Intel: ICR Cluster Checker and Certification
Certification
There are 3 runs of the cluster checker required to complete.
Run Intel Cluster Checker in Compliance Mode (as regular user)
cluster-check <xmlfile> --verbose 5 --compliance=1.1
Please note, the file_tree tests are allowed to fail (and usually does with /usr/sbin/iconvconfig.i686)
Run Intel Cluster Checker in Wellness Mode (as regular user)
cluster-check <xmlfile> --verbose 5 --level N --exclude copy_exactly
Where N is 4 if the cluster has TCP/IP over Ethernet only, otherwise, N=5 (Infiniband).
Generate Filesystem Checksums
You need to generate checksums of the file system for both the headnode and a compute node (any one will do). On each of the required nodes, run:
node_checksum
Which will generate a file list with md5sums in /tmp. Copy these file over to the directory specified in the <xmlfile> and your ready for step 3.
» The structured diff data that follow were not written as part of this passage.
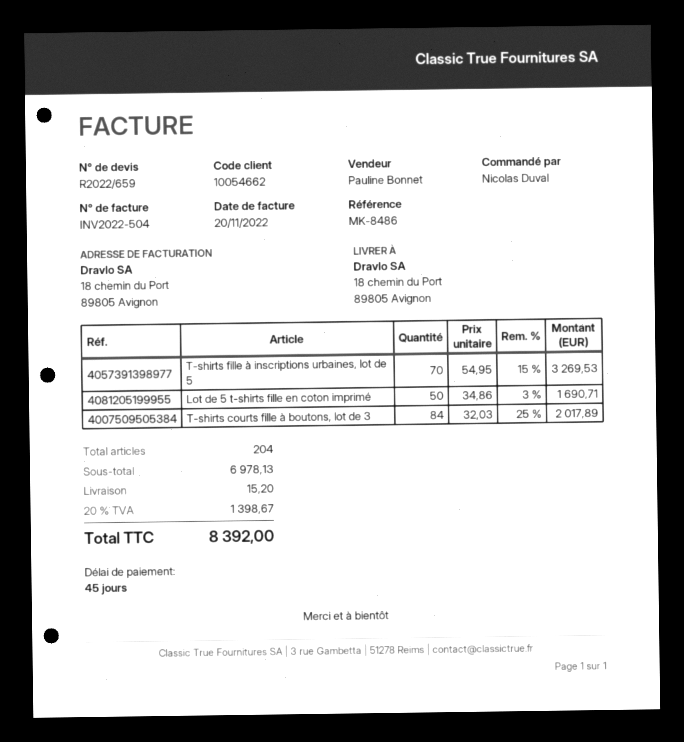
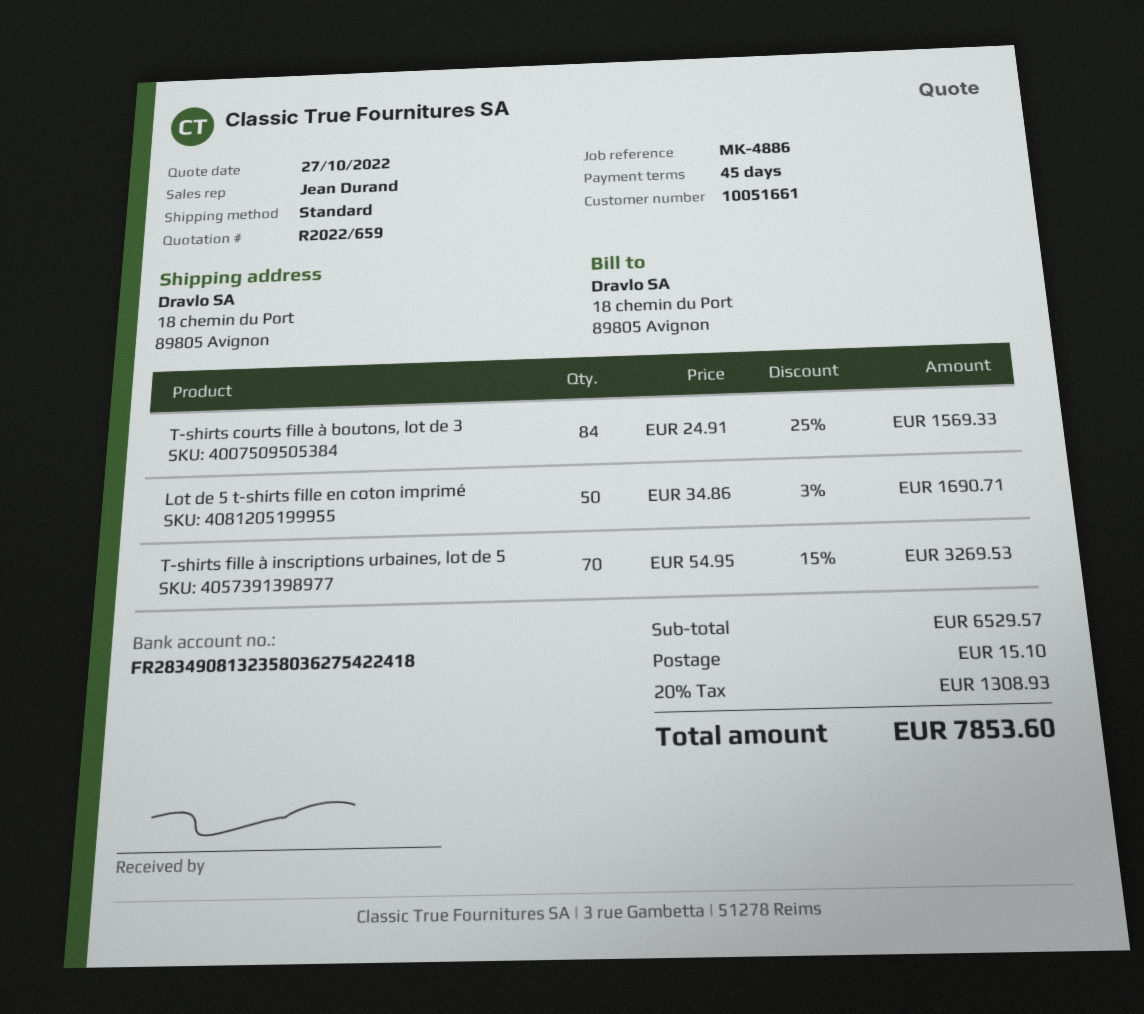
customer number: 10054662 -> 10051661
reference: MK-8486 -> MK-4886
sales rep: Pauline Bonnet -> Jean Durand
T-shirts courts fille à boutons, lot de 3: 84 x 32.03 - 25% = 2017.89 -> 84 x 24.91 - 25% = 1569.33
subtotal: 6978.13 -> 6529.57
shipping: 15.20 -> 15.10
tax: 20% = 1398.67 -> 20% = 1308.93
total: 8392.00 -> 7853.60

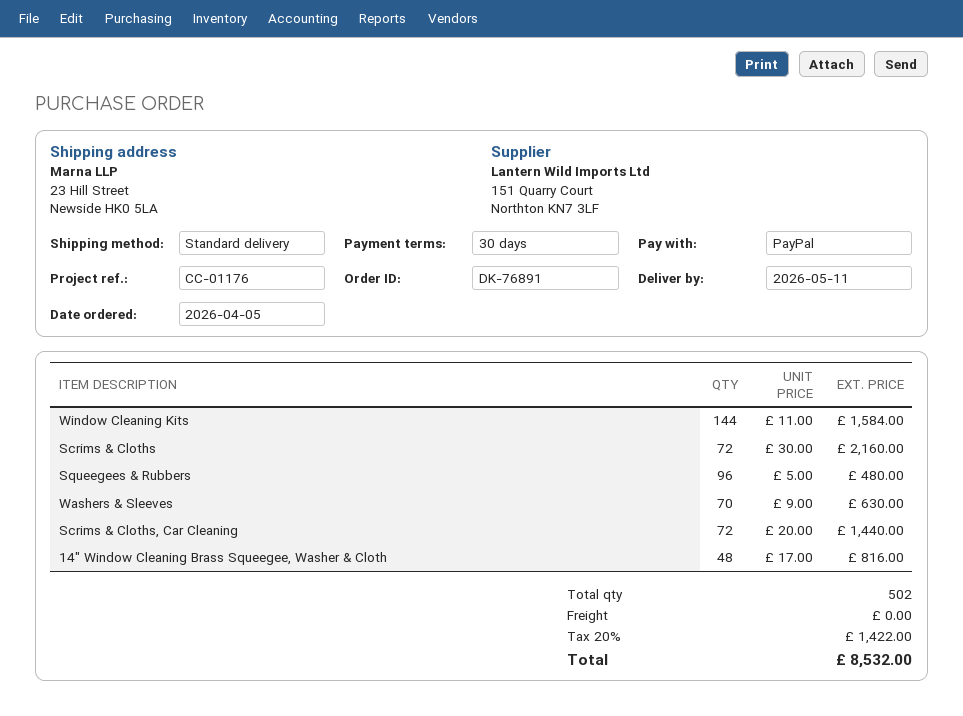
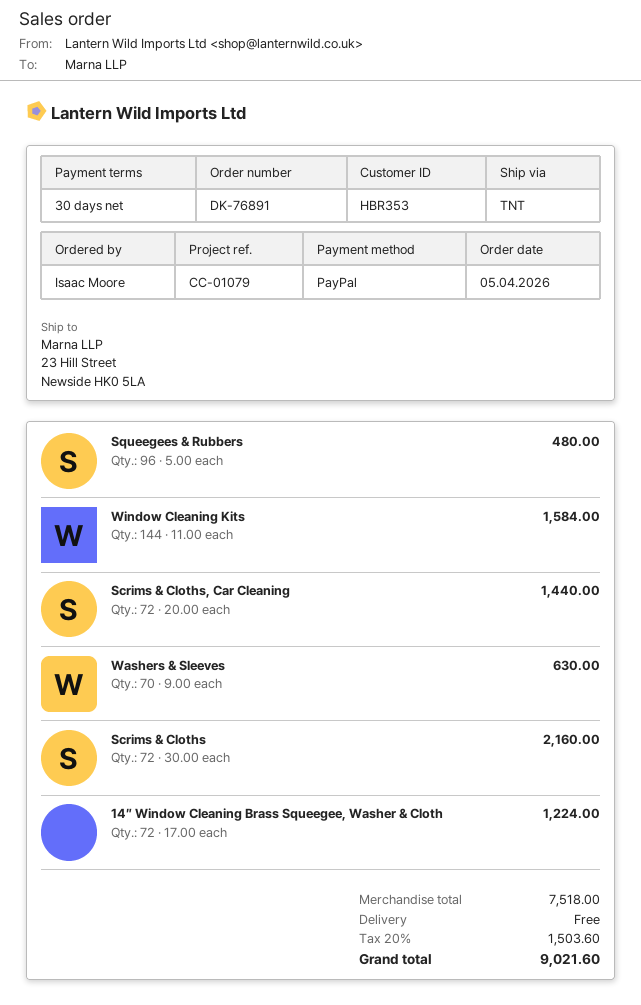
reference: CC-01176 -> CC-01079
shipping method: standard -> TNT
14″ Window Cleaning Brass Squeegee, Washer & Cloth: 48 x 17.00 = 816.00 -> 72 x 17.00 = 1224.00
tax: 20% = 1422.00 -> 20% = 1503.60
total: 8532.00 -> 9021.60

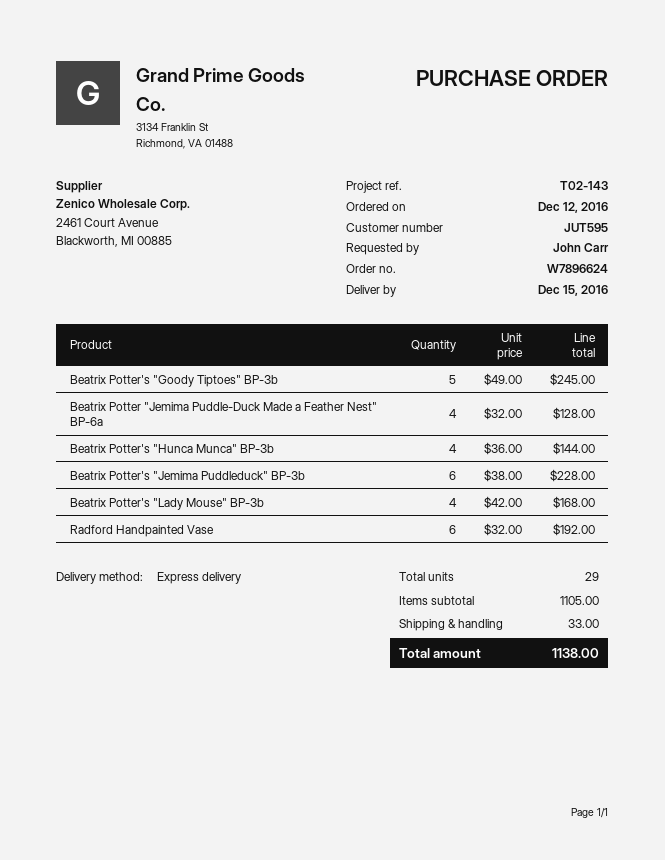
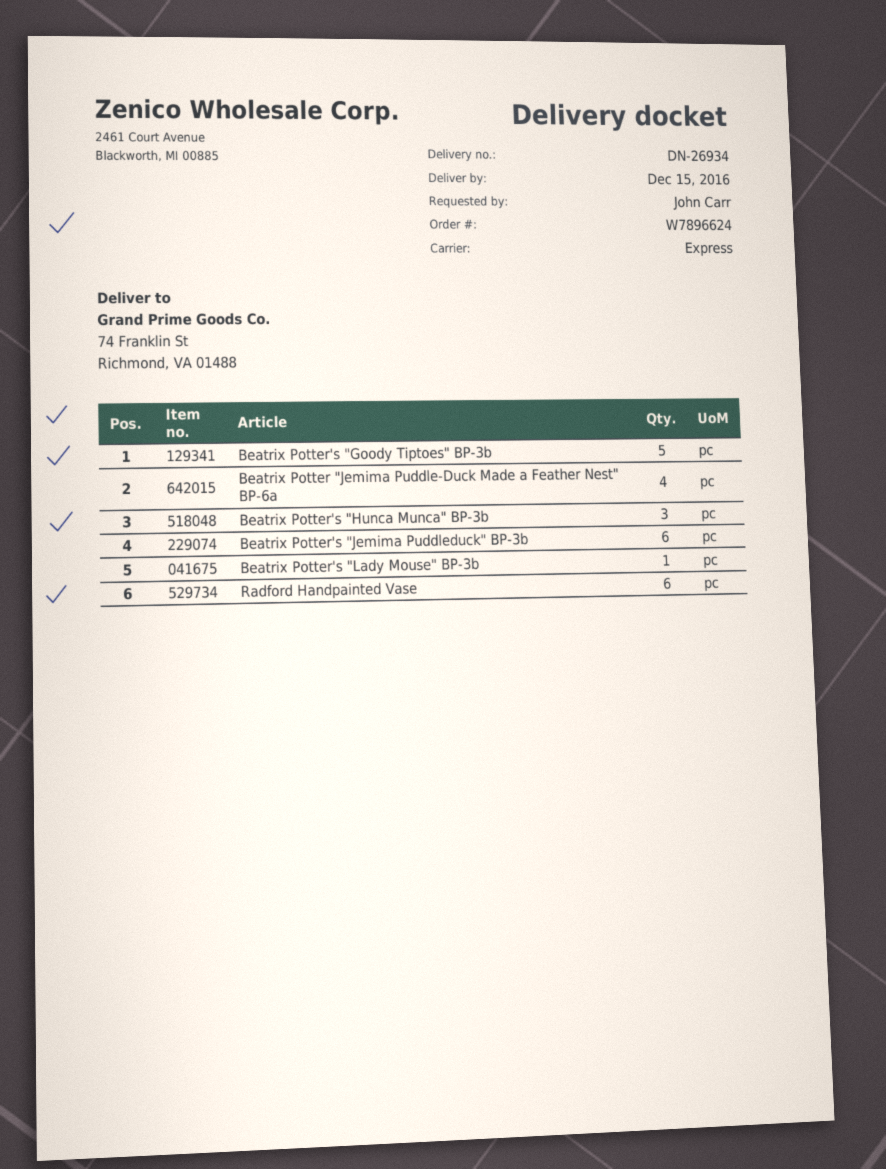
Beatrix Potter's "Hunca Munca" BP-3b: 4 -> 3
Beatrix Potter's "Lady Mouse" BP-3b: 4 -> 1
Run Intel Cluster Checker in Wellness Mode (as root)
cluster-check <xmlfile> --verbose 5 --level 4 --include_only copy_exactly --include_only dmidecode --include_only hdparm
The copy_exactly test may fail, if it does comment out the files it failed on for the COMPUTE_NODE checksum.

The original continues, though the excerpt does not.